Ve Pamir’i o köpüren nefret kazanlarına atmakta hiçbir sakınca görmezlerdi.
Bilindiği üzere evrensel ahlaki olanı “kabile” bağlamına taşıyarak, fişli köken sicilleri tutan devlet-iktidar çıkarına uyarlamak milli vazifemizdi.
Dolayısıyla bir toplumun en kutsal değeri olması gereken çocuklar  illa kimin çocuğu, Alevi mi, Kürt mü, Ermeni mi, Komünist mi, Ateist mi, Gezici mi diye riyakâr teste tabi tutulurdu..
Öyle de yapmışlardı, “ölüm uğultusuna” top atılsa sağır kulakları, Pamir’in kumral bebek buklelerini görmeyen hasetle içlerinde semirttikleri “kötülüğü” öylesine dürtmüşlerdi ki...
“İddia; Pamir Projesi 3’üncü köprüye kadar uzanıyor” diyebilmişler, “Bunlar Cumhurbaşkanlığı seçimlerini karıştıracaklar” kadar marazileşmiş komplocu güdüler ateşlenmişti.
Cumartesi günü yan evin havuzundan mavi bordo çizgili uyku tulumlu Pamir çıkartıldı, ertesi gün “nefretin, Alevinin, komünistin” anlamını bilmeyen Pamir toprağa verildi.
Pamir’in çocuk sevinci bundan sonra ne bir baharın sesine ne de kokusuna karışacaktı.
Oysa neşenin ve sevincin bilgisi bize çocuklardan geçerdi.
Ama bu ihtiyar yüzlü, gözaltı torbaları sarkmış “Büyük Türkiye” ise tarihsel kinleri itinayla çocuklara aktararak siyasi varlığını yani seçmen çoğunluğunu .
Sonra da  sivil despotizmin ektiği nefret tomurcukları her yerde pıtrak gibi  patlar ve çocuk cenazelerine nefret külleri günlerce  boca edildiği “merhametsiz” ülke baharı beklerdi..
O cumartesi gecesi uğursuz çelik bir ejder gibi Kuzey Marmara Ormanları’nı “rant haritasına” çevirecek 3. Köprü’nün viyadük iskelesi 45 metreden aşağı çakılmıştı.
Tonlarca taze beton ve çelik yığınının altında üç işçi yatıyordu.          
Projektörlerin aydınlattığı “cinayet mahallinde” betonun içinden cesetleri tanınmaz halde çıkarılan üç işçi saat 20’de beton dökülmeden kontrol edilmesi gereken çürük iskeleye çıkartılmışlardı.
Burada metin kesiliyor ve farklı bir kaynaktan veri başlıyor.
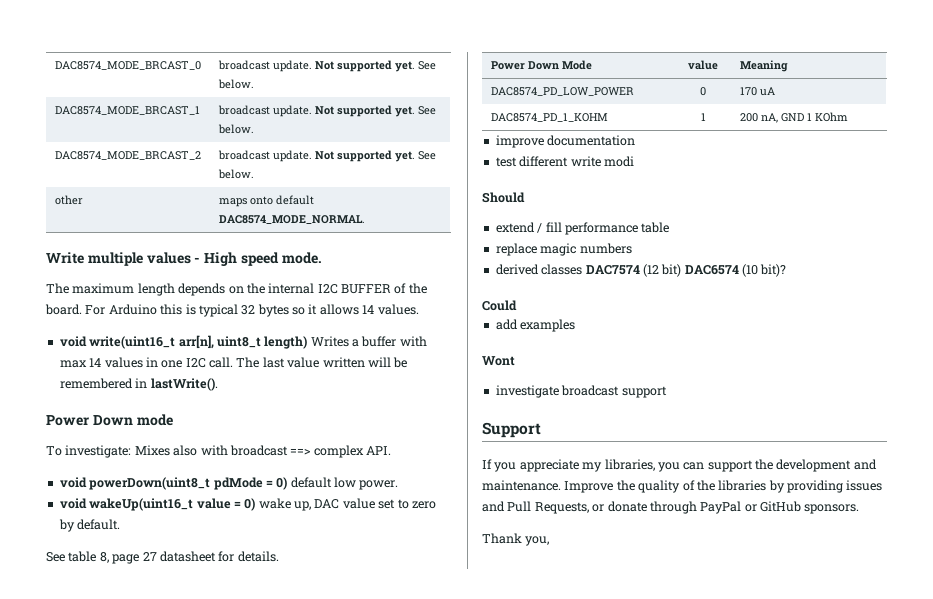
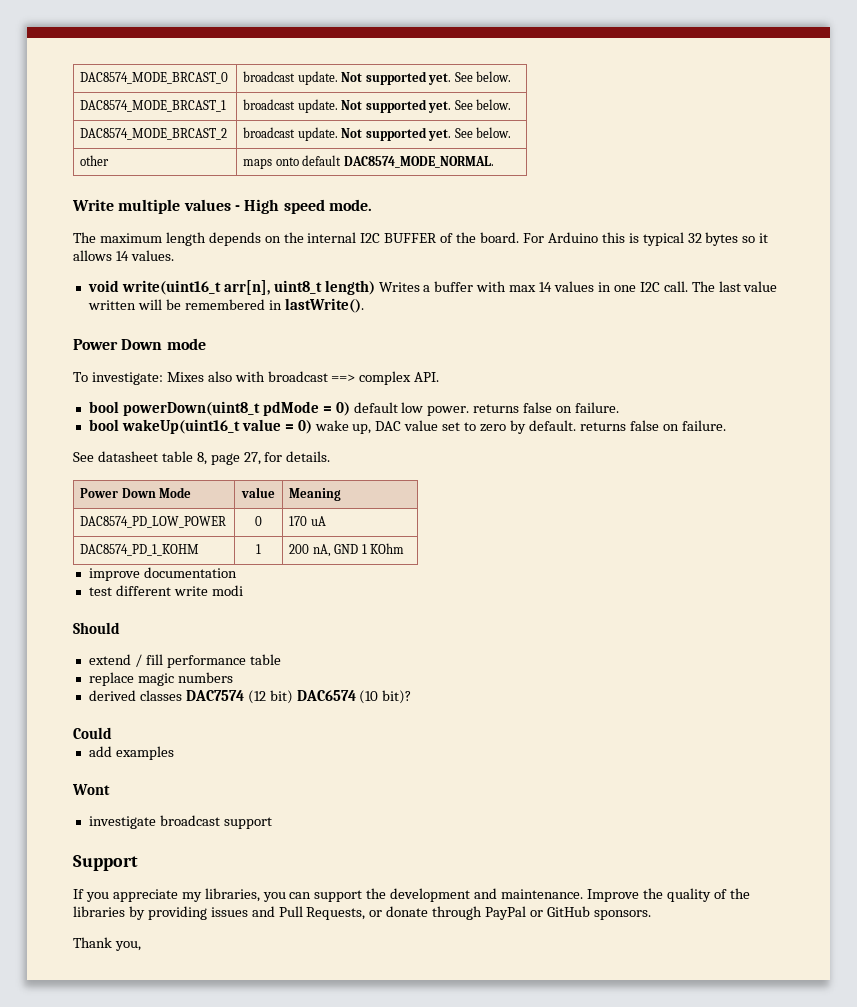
- void powerDown(uint8_t pdMode = 0) default low power.
- void wakeUp(uint16_t value = 0) wake up, DAC value set to zero by default.
- See table 8, page 27 datasheet for details.
+ bool powerDown(uint8_t pdMode = 0) default low power. returns false on failure.
+ bool wakeUp(uint16_t value = 0) wake up, DAC value set to zero by default. returns false on failure.
+ See datasheet table 8, page 27, for details.

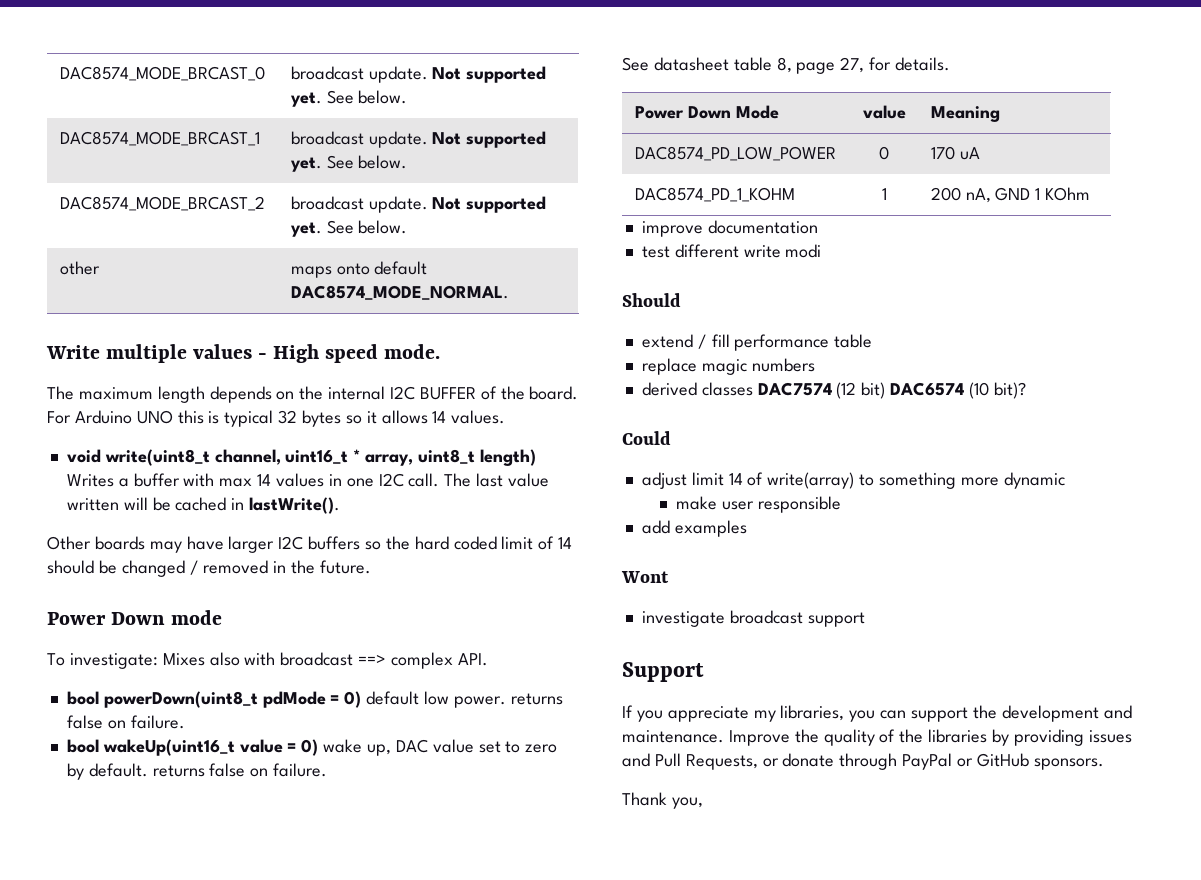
- For Arduino this is typical 32 bytes so it allows 14 values.
+ For Arduino UNO this is typical 32 bytes so it allows 14 values.
- void write(uint16_t arr[n], uint8_t length) Writes a buffer with max 14 values in one I2C call.
+ void write(uint8_t channel, uint16_t * array, uint8_t length) Writes a buffer with max 14 values in one I2C call.
- The last value written will be remembered in lastWrite().
+ The last value written will be cached in lastWrite().
+ Other boards may have larger I2C buffers so the hard coded limit of 14 should be changed / removed in the future.
+ adjust limit 14 of write(array) to something more dynamic
+ make user responsible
Her türlü rant hesabı yapılmış, yıllarca “gizli” tutulan güzergahı “yağmalanmış”, 3 milyon ağacı katledileceği, adıyla Sünni kesimler şahlandırılmış 3. Köprü inşaatında tek hesaplanamayan maliyet; beton döküldükten sonra iskelenin taşıyacağı yük hesabı olmalıydı.
İşçiler ölünce o gün Pamir’in kaybolmasını bir algı projesi olarak 3. Köprü’ye karşı kalkışmayla ilişkilendiren “fantastik lümpenlik” anında susuvermişti.
Anaakım medyamız ve yandaş yayın organları gibi “ilahi yazgı” algısı üreten “üç işçinin acı sonu” haberlerine bir tweet bile çızıktıramadılar.
Taşeronun taşeronunun taşeronuna bölüştürülürken “çürüyen” ölüm iskelesine çıkartılan o üç işçinin bir çeşit zamane “milli mutabakat cinayetinde” öldürüldüğünü akledemezler..
Hele hele “insanlık deneyimleri” hiç yetmezdi.
İnsanların sadece birbirine bağlayan ahlaki bağlarla “insan” olabilme hakikatini “kötülüğün gücüyle” inkâr eden bu diyarlara ne bahar gelir miydi ?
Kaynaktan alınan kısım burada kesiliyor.